Choose Raptor-X With Moon Roof
Comparing the clear cover of the WD Raptor-X with a moon roof for cars is not quite adequate, as you should never open the hard drive. Yet the insight into the hectic goings of a hard drive is fascinating time and time again. The clear part of the top cover extends from the center of the rotating platters over the arms that are used to position the read/write heads. These movements are exactly what is so interesting to watch, since this happens at an amazing speed. All your brain will perceive is a wild shiver of the arms.
The drive manufacturers usually place their product stickers onto the top of the drive, which is why they had to be relocated on the Raptor-X. WD chose the bottom part that is not covered by the circuit board. Traditionally, Western Digital mounts the ICs on the top of the board, which is why you never see any chips on it. This is done for the sake of protecting the chips from physical damage. The downside, however, is an increase in susceptibility to high temperatures, which is why the Raptor is only allowed to reach 55°C. Drives such as the Seagate Barracuda 7200.9, while running twice the number of rotating platters, is specified for operation at up to 60°C.

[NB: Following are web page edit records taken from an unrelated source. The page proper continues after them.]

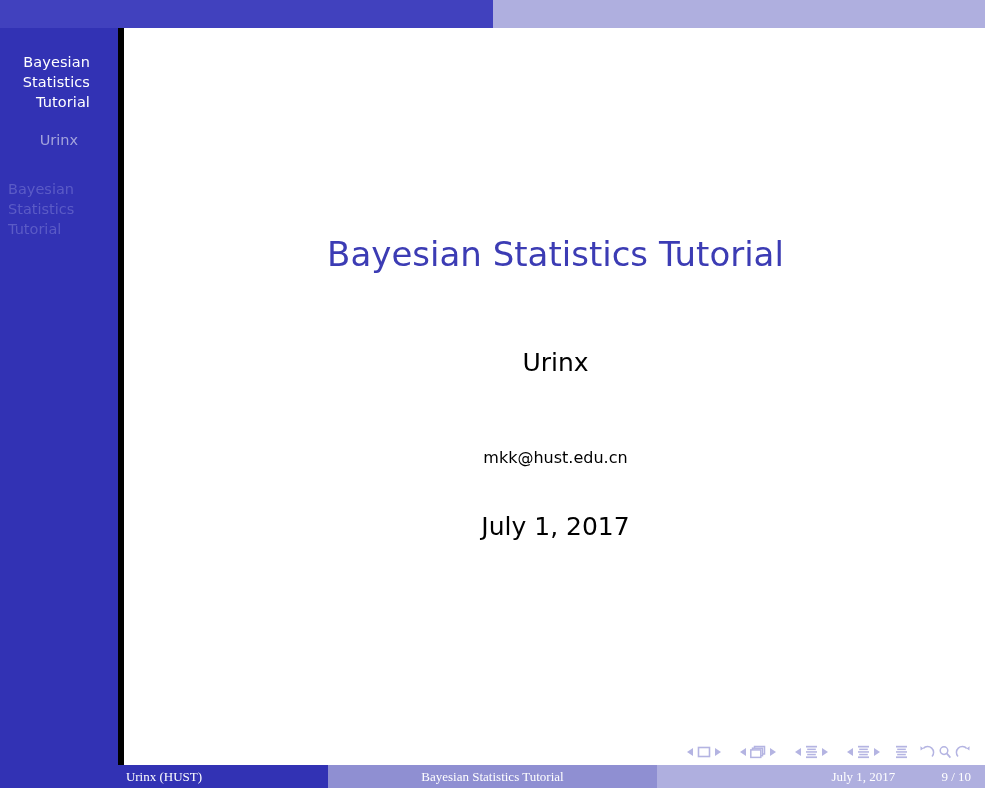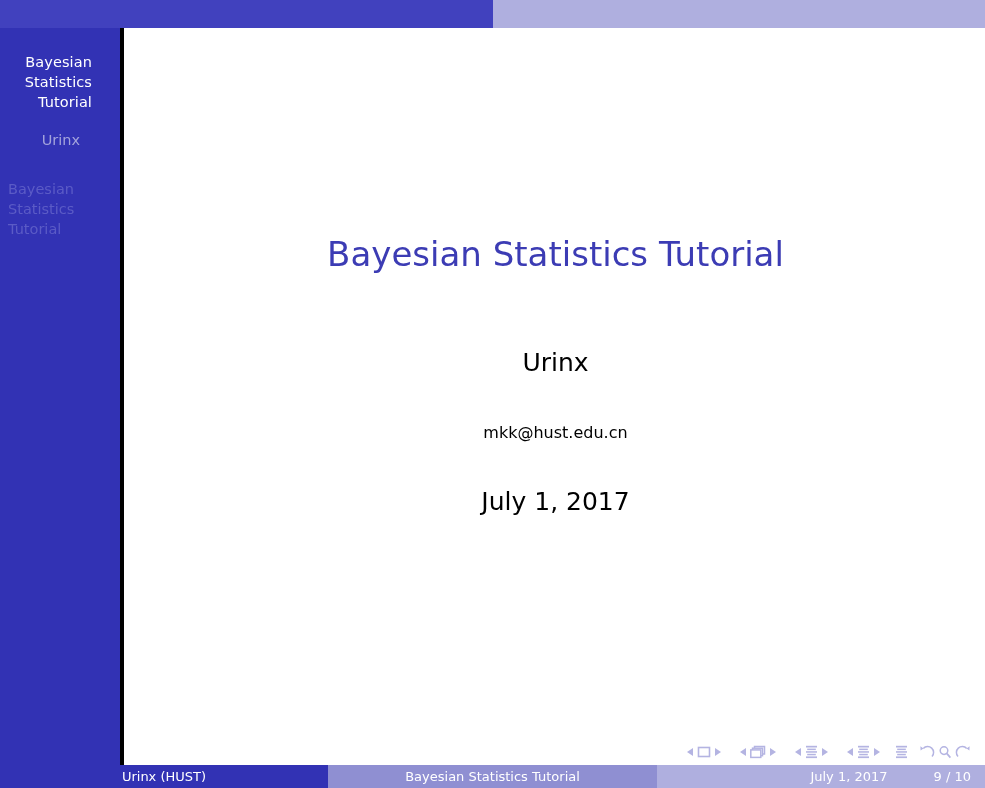--- a/index.html
+++ b/index.html
@@ -38,7 +38,7 @@
     width: 124px;
     height: 737px;
     background: #3232b4;
-    border-right: 4px solid #000000;
+    border-right: 6px solid #000000;
     box-sizing: border-box;
   }
   #sidebar-title {

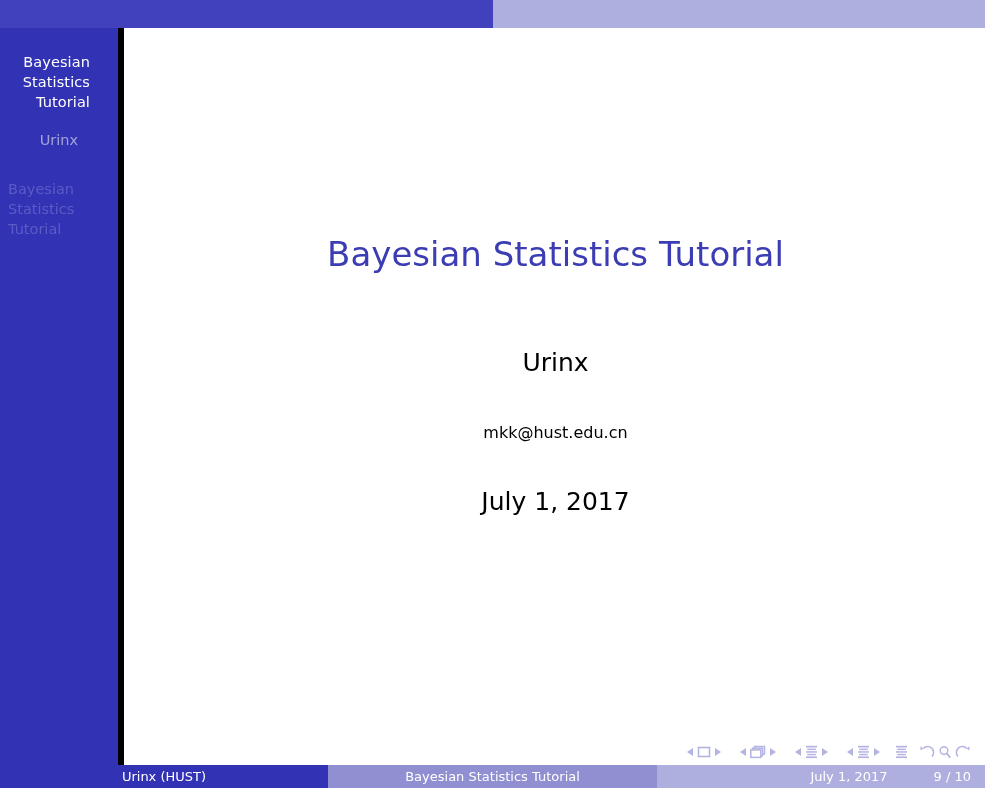--- a/index.html
+++ b/index.html
@@ -96,7 +96,7 @@
     line-height: 32px;
   }
   #doc-email {
-    margin-top: 43px;
+    margin-top: 68px;
     color: #000000;
     font-size: 16px;
     line-height: 22px;

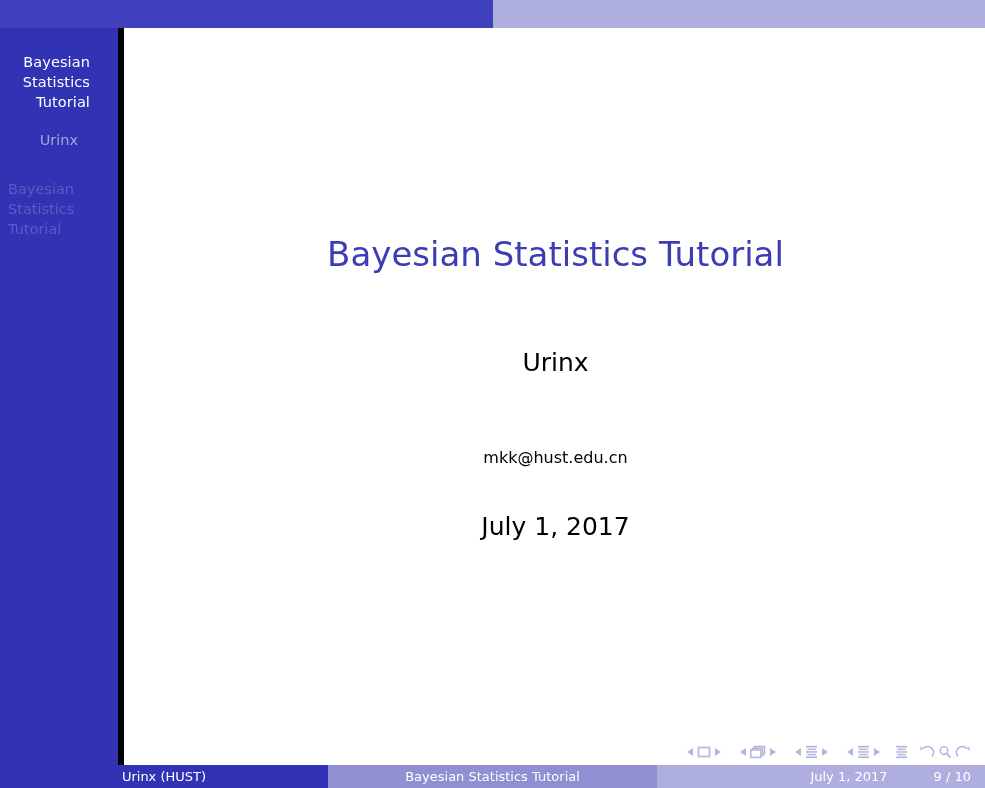--- a/index.html
+++ b/index.html
@@ -152,6 +152,7 @@
     justify-content: center;
     color: #ffffff;
     white-space: nowrap;
+    font-family: Liberation Serif, serif;
   }
   #foot-author {
     width: 328px;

We could not find any noticeable difference between the Raptor-X and the regular WD1500AD. Obviously, the integration of the crystalline polycarbonate clear cover does not seem to have a measurable effect on performance or temperature.
The Raptor-X looks a bit naked because there are no stickers or serial number labels on the top. Even the opening vent has been moved to the bottom.
Western Digital places the chips in such a way that they cannot be damaged physically. The image also shows the product sticker. In the middle is a gap whose shape points at the compensating vent, which must never be covered.